Huelga reiterar lo obvio: que un mercado sanitario libre sólo puede funcionar correctamente si es un mercado libre. Y los mercados libres requieren de libertad tanto por el lado de la demanda como por el lado de la oferta: requieren libertad para que sea el paciente quien gestione su gasto (en lugar de que lo gestione el político) y requieren libertad para que cualquiera pueda presentar ante los usuarios su propuesta de valor. Por eso, modelos sanitarios muy parcialmente libres como el de EEUU (donde, debido a los perversos incentivos fiscales, el gasto sanitario está socializado en un 90%: el 45% lo maneja el Estado y el 45% las aseguradoras) o un modelo europeo de concesiones administrativas (donde no es el consumidor el que elige a su proveedor sanitario, sino que el burócrata de turno le sigue quitando su dinero para otorgárselo discrecionalmente al lobby de turno) pueden fracasar estrepitosamente (la demanda no disciplina a la oferta, sino que ésta se sigue imponiendo sobre la demanda).
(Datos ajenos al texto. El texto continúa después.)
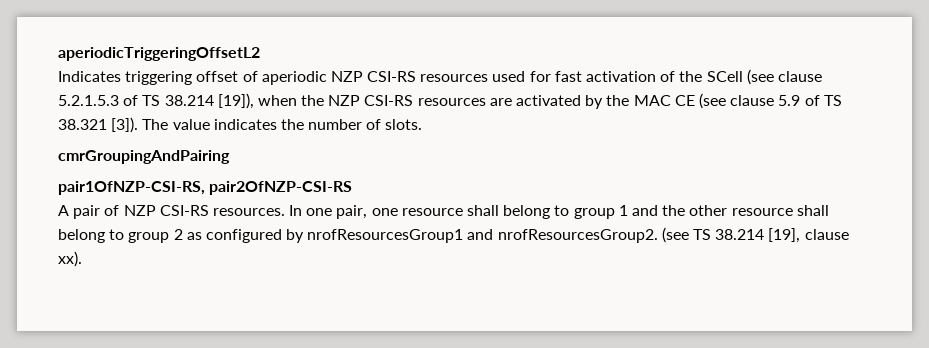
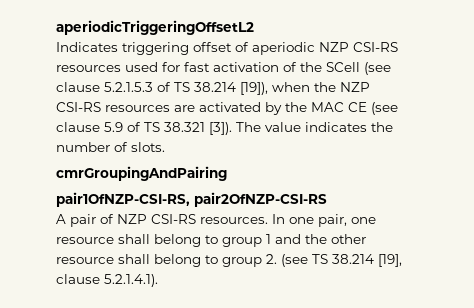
- In one pair, one resource shall belong to group 1 and the other resource shall belong to group 2 as configured by nrofResourcesGroup1 and nrofResourcesGroup2. (see TS 38.214 [19], clause xx).
+ In one pair, one resource shall belong to group 1 and the other resource shall belong to group 2. (see TS 38.214 [19], clause 5.2.1.4.1).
La sanidad española debería privatizarse completamente; no a través de concesiones administrativas, sino suprimiendo al menos el 80% del gasto sanitario público para así poder rebajar los impuestos en al menos 50.000 millones de euros actuales (el equivalente a, por ejemplo, eliminar el IVA): la inmensa mayoría de ciudadanos podrían costearse su propia sanidad y aquellos sin recursos incluso podrían verse protegidos por una red de asistencia estatal que, verbigracia, permitiría atender al 20% de los ciudadanos en caso de que su renta fuera insuficiente (con una reforma más amplia del Estado de Bienestar, ni siquiera esta red sería probablemente necesaria, tal como explicaré en mi próximo libro Una revolución liberal para España). Es verdad que, por desgracia, la transición a este nuevo modelo no podría ser inmediata y su completitud tomaría varios lustros, pero no hay motivos para no emprenderla de inmediato con valentía. Por desgracia, nadie en el PP y en el PSOE posee los principios, las convicciones y el aplomo para ello. Prefieren seguir medrando a nuestra costa.